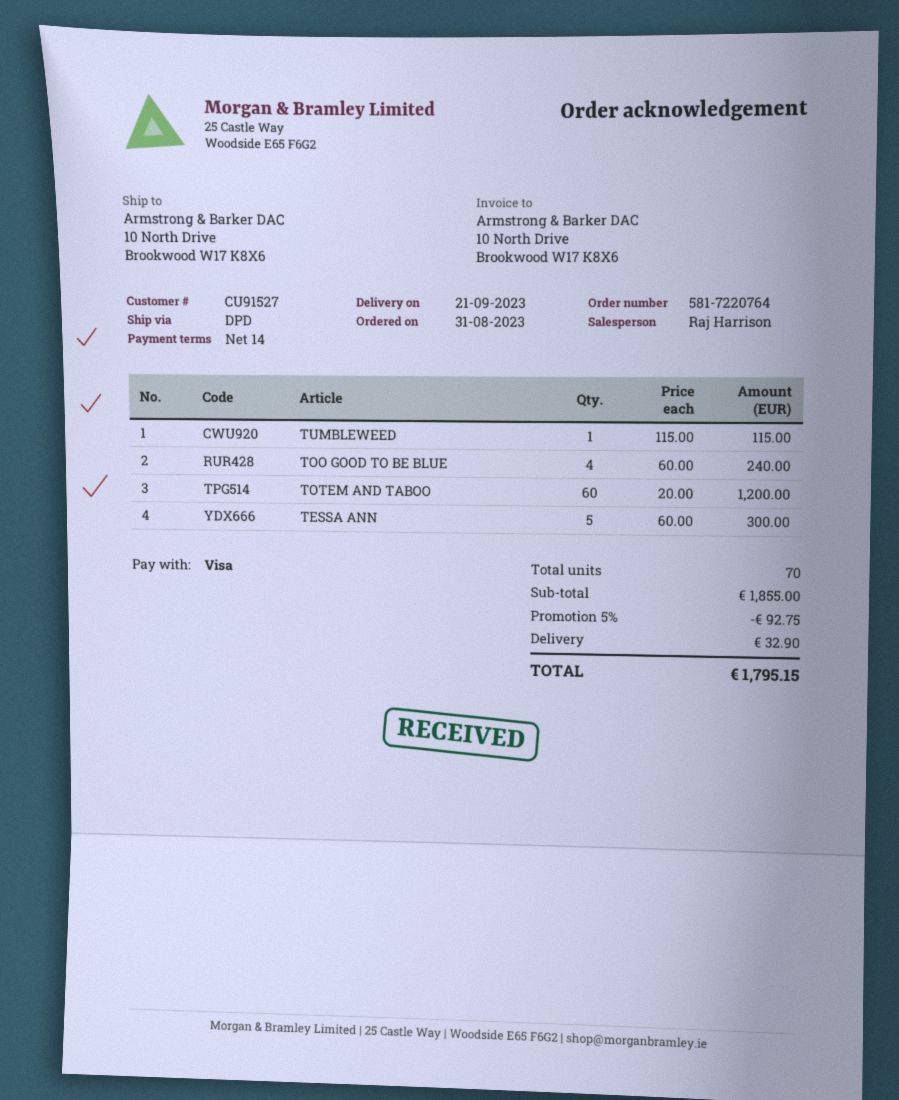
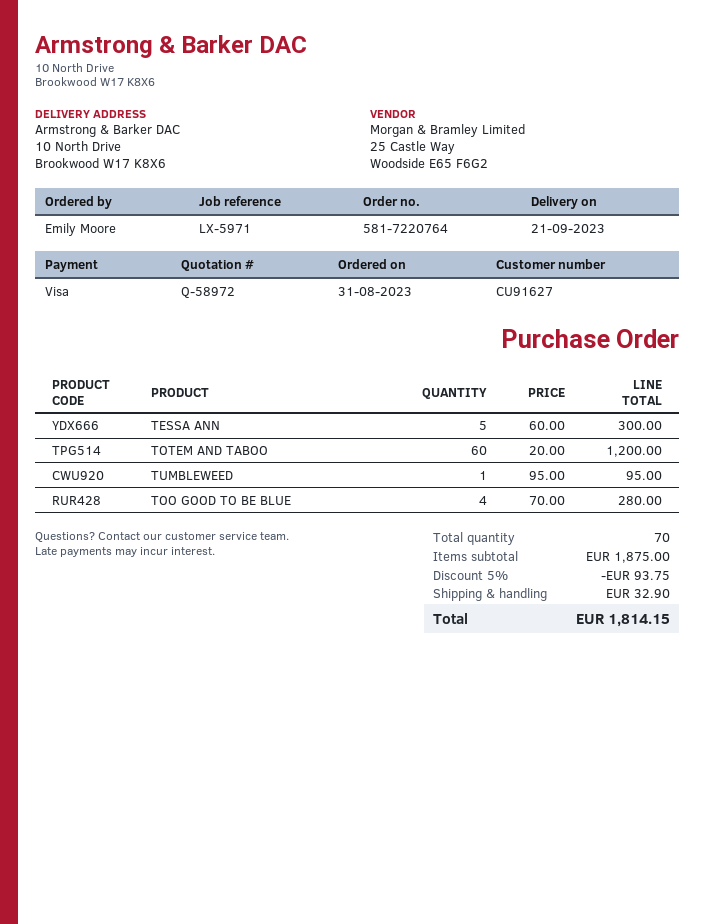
customer number: CU91527 -> CU91627
TUMBLEWEED: 1 x 115.00 = 115.00 -> 1 x 95.00 = 95.00
TOO GOOD TO BE BLUE: 4 x 60.00 = 240.00 -> 4 x 70.00 = 280.00
subtotal: 1855.00 -> 1875.00
discount: 5% = 92.75 -> 5% = 93.75
total: 1795.15 -> 1814.15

○ ○ ○ ○ ○

# Work order
Write out precisely the lines from the one holding "TOO GOOD TO" through the end of the material, including both of those ends.

# Solution below
TOO GOOD TO BE BLUE: 4 x 60.00 = 240.00 -> 4 x 70.00 = 280.00
subtotal: 1855.00 -> 1875.00
discount: 5% = 92.75 -> 5% = 93.75
total: 1795.15 -> 1814.15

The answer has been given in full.